The latest battle in the ideological war over Israel/Palestine took place the other day at a high school outside Boston. Andover High had invited a pro-Palestinian group called Wheels of Justice
to talk at the school. Local Jewish groups rose in opposition; the event was cancelled. Then the ACLU stepped in and the event took place, 300 people jammed into a library, with loud protest.
A few comments:
1. As Jimmy Carter has shown, there is a new actor on the political stage: liberal Christians. (Per the Globe):
The Rev. Ralph Galen, minister of Andover's Unitarian Universalist Congregation and a member of Merrimack Valley People for Peace, said [Rabbi Robert] Goldstein's stance against Wheels of Justice has disappointed him. "The situation in the Middle East is so complex that it's already at a boiling point," said Galen, who helped bring The Wheels of Justice to neighboring North Andover two years ago with less resistance. "It just pushes us over and it's so hard to maintain our rationality, but we must."

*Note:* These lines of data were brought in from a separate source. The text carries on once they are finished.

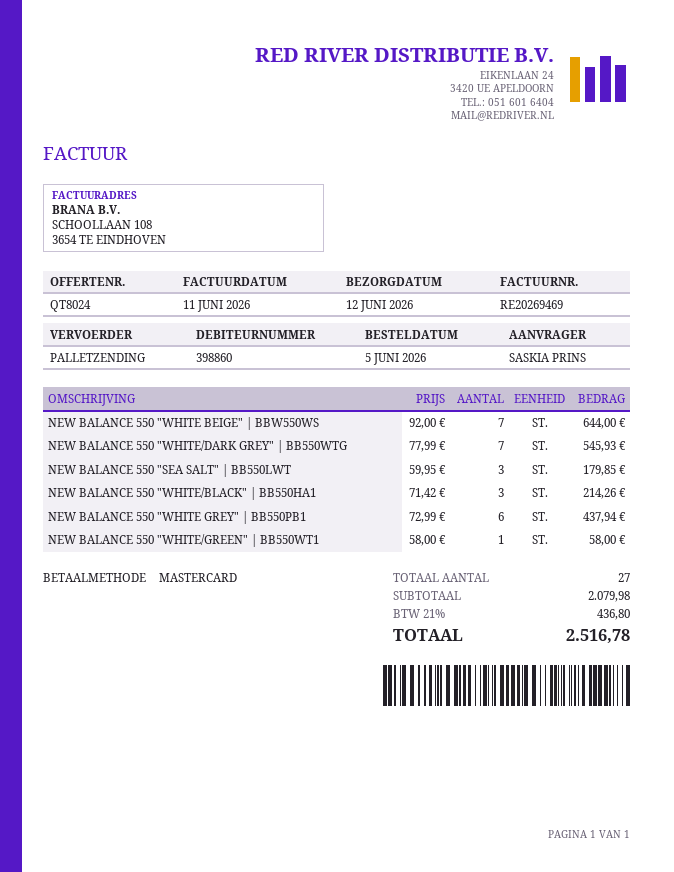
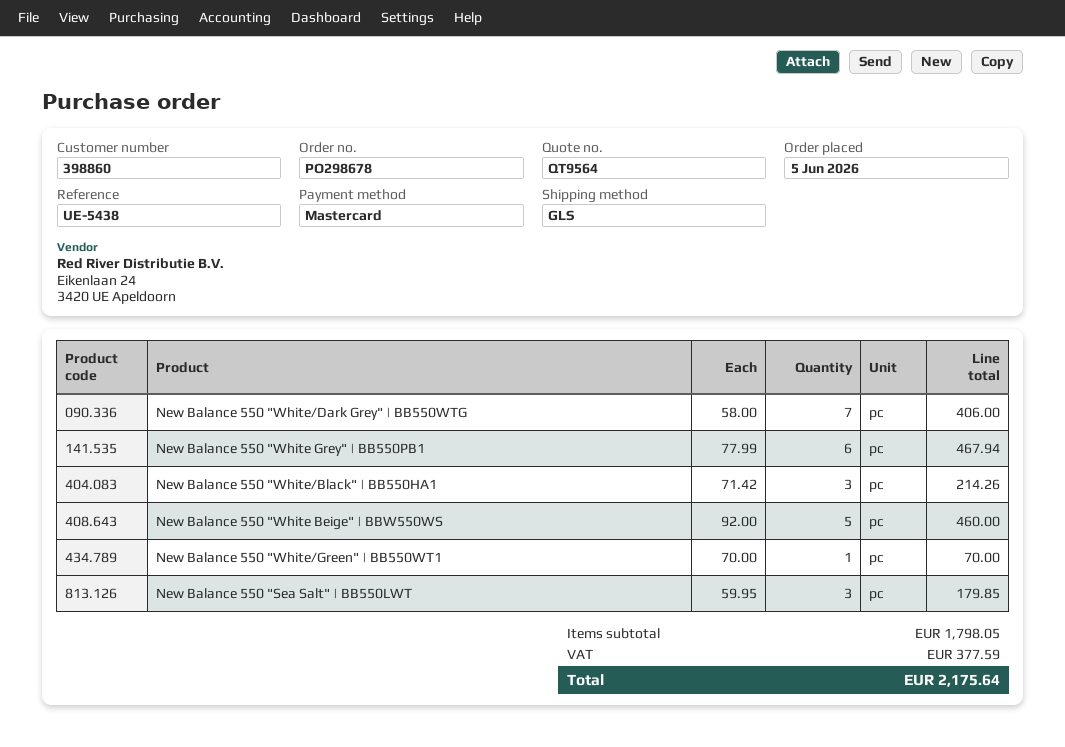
quote number: QT8024 -> QT9564
shipping method: pallet freight -> GLS
NEW BALANCE 550 "WHITE BEIGE" | BBW550WS: 7 x 92.00 = 644.00 -> 5 x 92.00 = 460.00
NEW BALANCE 550 "WHITE/DARK GREY" | BB550WTG: 7 x 77.99 = 545.93 -> 7 x 58.00 = 406.00
NEW BALANCE 550 "WHITE GREY" | BB550PB1: 6 x 72.99 = 437.94 -> 6 x 77.99 = 467.94
NEW BALANCE 550 "WHITE/GREEN" | BB550WT1: 1 x 58.00 = 58.00 -> 1 x 70.00 = 70.00
subtotal: 2079.98 -> 1798.05
tax: 436.80 -> 377.59
total: 2516.78 -> 2175.64

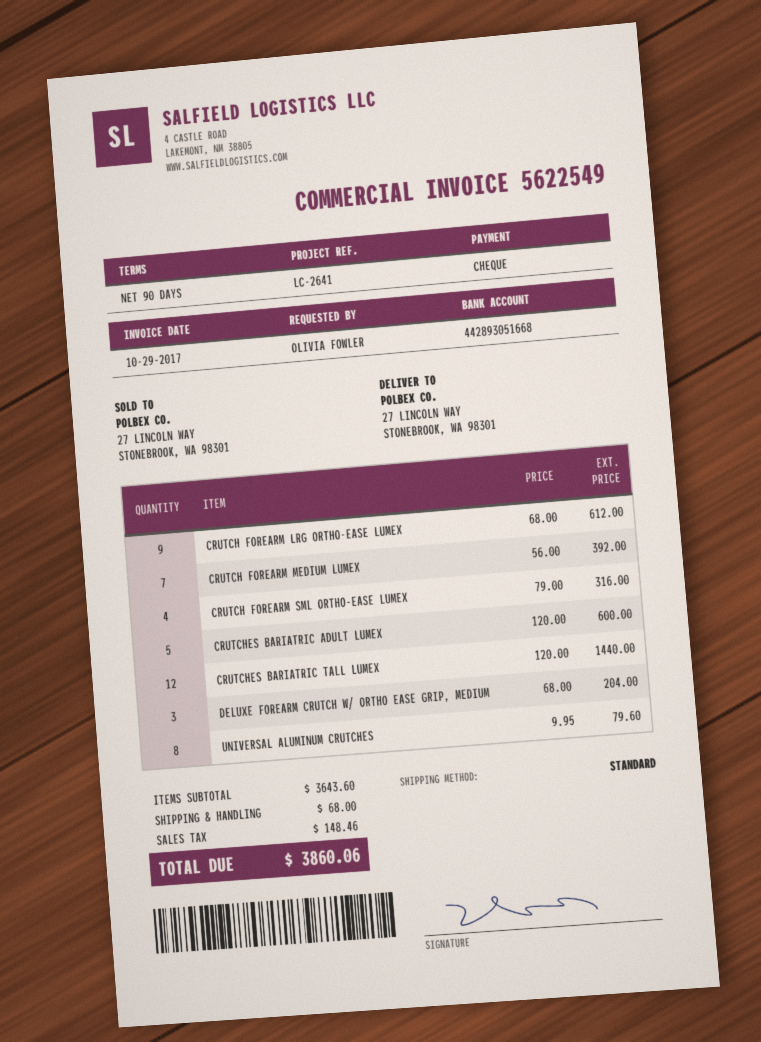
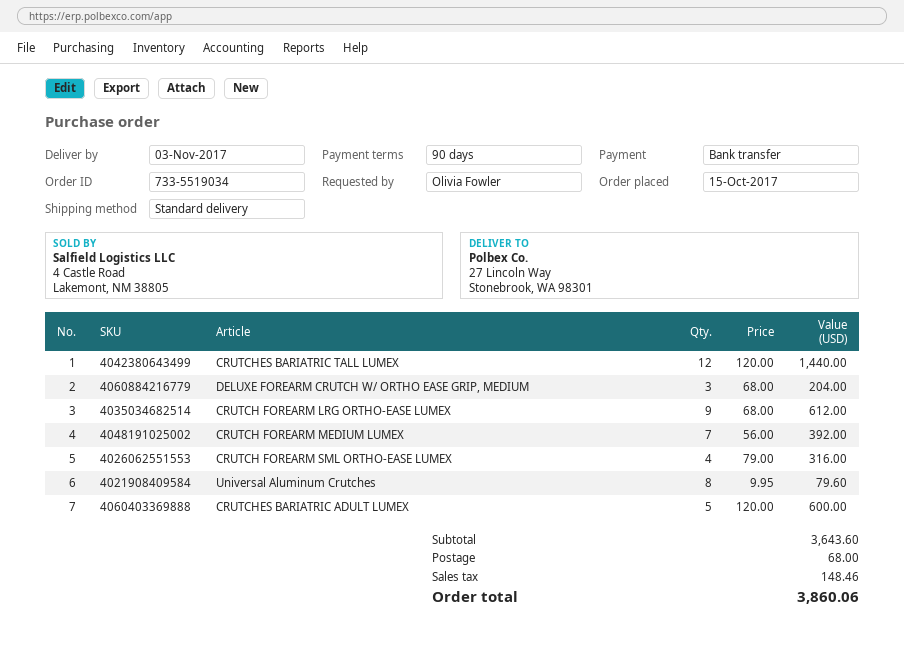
payment method: cheque -> bank transfer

Liberal Protestants used to be quiet about the Middle East, now they're demanding to be heard; the Presbyterian church, for instance, is debating divestment. This is part of the rage at Jimmy Carter: rightwing Jews want to keep the Middle East club exclusive.
2. Contrast the liberal churches' position with the strength that pro-Israel groups are drawing from the religious right. See Zev Chafets's new book, A Match Made in Heaven, about evangelicals' support for Israel (celebrated by Commentary Magazine). Chafets calls it the "wonderful Judeo-evangelical alliance." I wonder how wonderful it is. To preserve Israel from criticism, the American-Jewish community is being drawn further and further right.

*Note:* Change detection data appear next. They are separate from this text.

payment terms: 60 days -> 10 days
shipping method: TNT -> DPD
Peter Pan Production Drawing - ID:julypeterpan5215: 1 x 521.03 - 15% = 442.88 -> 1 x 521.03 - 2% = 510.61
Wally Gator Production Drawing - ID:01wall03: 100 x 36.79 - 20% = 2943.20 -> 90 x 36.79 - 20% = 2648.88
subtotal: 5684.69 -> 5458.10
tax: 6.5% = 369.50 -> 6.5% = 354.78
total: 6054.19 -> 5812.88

3. The Globe article features a student at Andover High calling for a balanced panel discussion of the issues, rather than "just" Wheels for Justice. The pity to me here is that a Jewish kid is being mobilized in an argument about a country he probably has never been to, and whose apartheid-like practices he has no idea of. The pressure on Jewish kids these days is sure intense! I feel for them. When I was a little Jewish kid, I was protesting the Vietnam War with my parents and hearing about the Freedom Riders. What larks! True enough, I was being indoctrinated, too, but it was a hopeful set of values, one I still choose to embrace, liberal universalist ideas going back to abolitionism. These kids are being indoctrinated in a narrower set of religious-nationalist values: basically, Arabs Bad, Israelis Good.